DESCRIPTION OF THE TASK -
Give the number of lines in the data below where the string "hidden" occurs, and nothing else.
[AVAILABLE DATA — start]
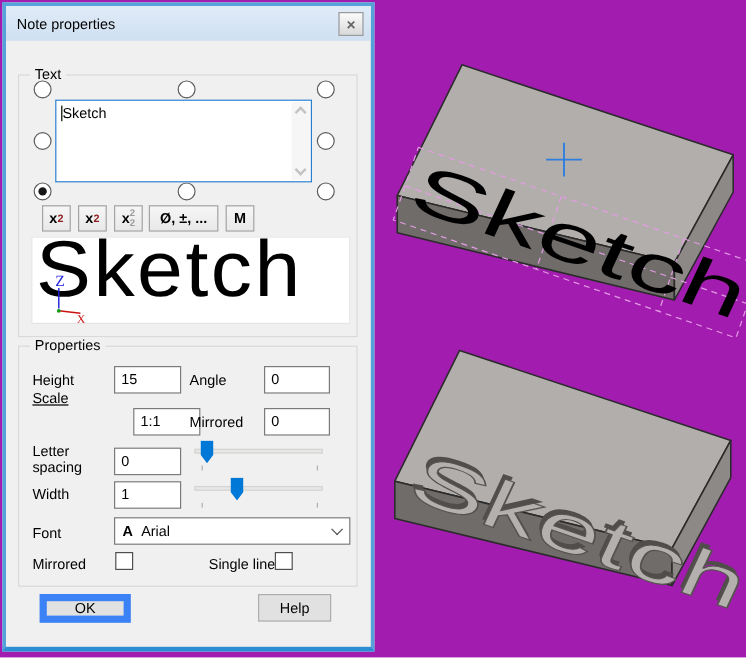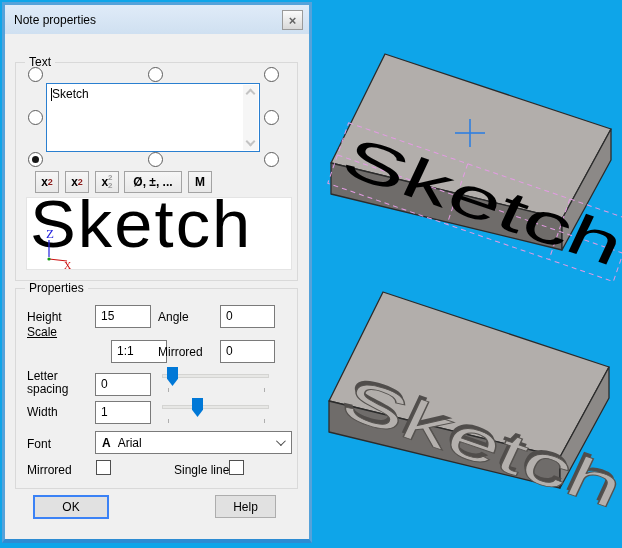--- a/index.html
+++ b/index.html
@@ -1,17 +1,17 @@
 <!DOCTYPE html>
 <html><head>
 <meta charset="utf-8">
 <style>
   * { box-sizing: border-box; margin: 0; padding: 0; }
   html,body { width:622px; height:548px; background:#ffffff; font-family:"Liberation Sans", sans-serif; }
-  #stage { position:relative; width:622px; height:548px; overflow:hidden; background:#0ea5e9;padding-left:32px; }
+  #stage { position:relative; width:622px; height:548px; overflow:hidden; background:#a21caf;padding-left:32px; }
 
   
   .dlg { position:absolute; left:2px; top:2px; width:310px; height:541px;
          border:3px solid #55a2da; border-bottom:4px solid #2d8cd3;
          background:#f0f0f0; }
   .titlebar { position:absolute; left:0; top:0; right:0; height:29px;
               background:linear-gradient(#e0ebf8,#cfe0f1);
               display:flex; align-items:center; padding-left:9px;
               font-size:12px; color:#000; }
   .closebtn { position:absolute; top:5px; right:6px; width:21px; height:20px;
@@ -73,21 +73,21 @@
   .combo .aglyph { font-weight:bold; margin-right:7px; font-size:12px; }
   .combo .cchev { position:absolute; right:8px; top:7px; width:7px; height:7px;
                   border-right:1.5px solid #4a4a4a; border-bottom:1.5px solid #4a4a4a;
                   transform:rotate(45deg) translateY(-2px); }
 
   .checkbox { position:absolute; width:15px; height:15px; background:#fff; border:1px solid #4f4f4f; }
 
   
   .btn { position:absolute; height:23px; background:#e1e1e1; border:1px solid #adadad;
          font-size:12px; color:#000; display:flex; align-items:center; justify-content:center; }
-  .btn.default { border:2px solid #3b82f6; height:24px; }
+  .btn.default { border:6px solid #3b82f6; height:24px; }
 
   
   #viewport { position:absolute; left:311px; top:0; width:311px; height:548px; }
 </style>
 </head>
 <body>
 
 <div id="stage">
 
   <div class="dlg">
[AVAILABLE DATA — finish]
WRITTEN REPLY -
2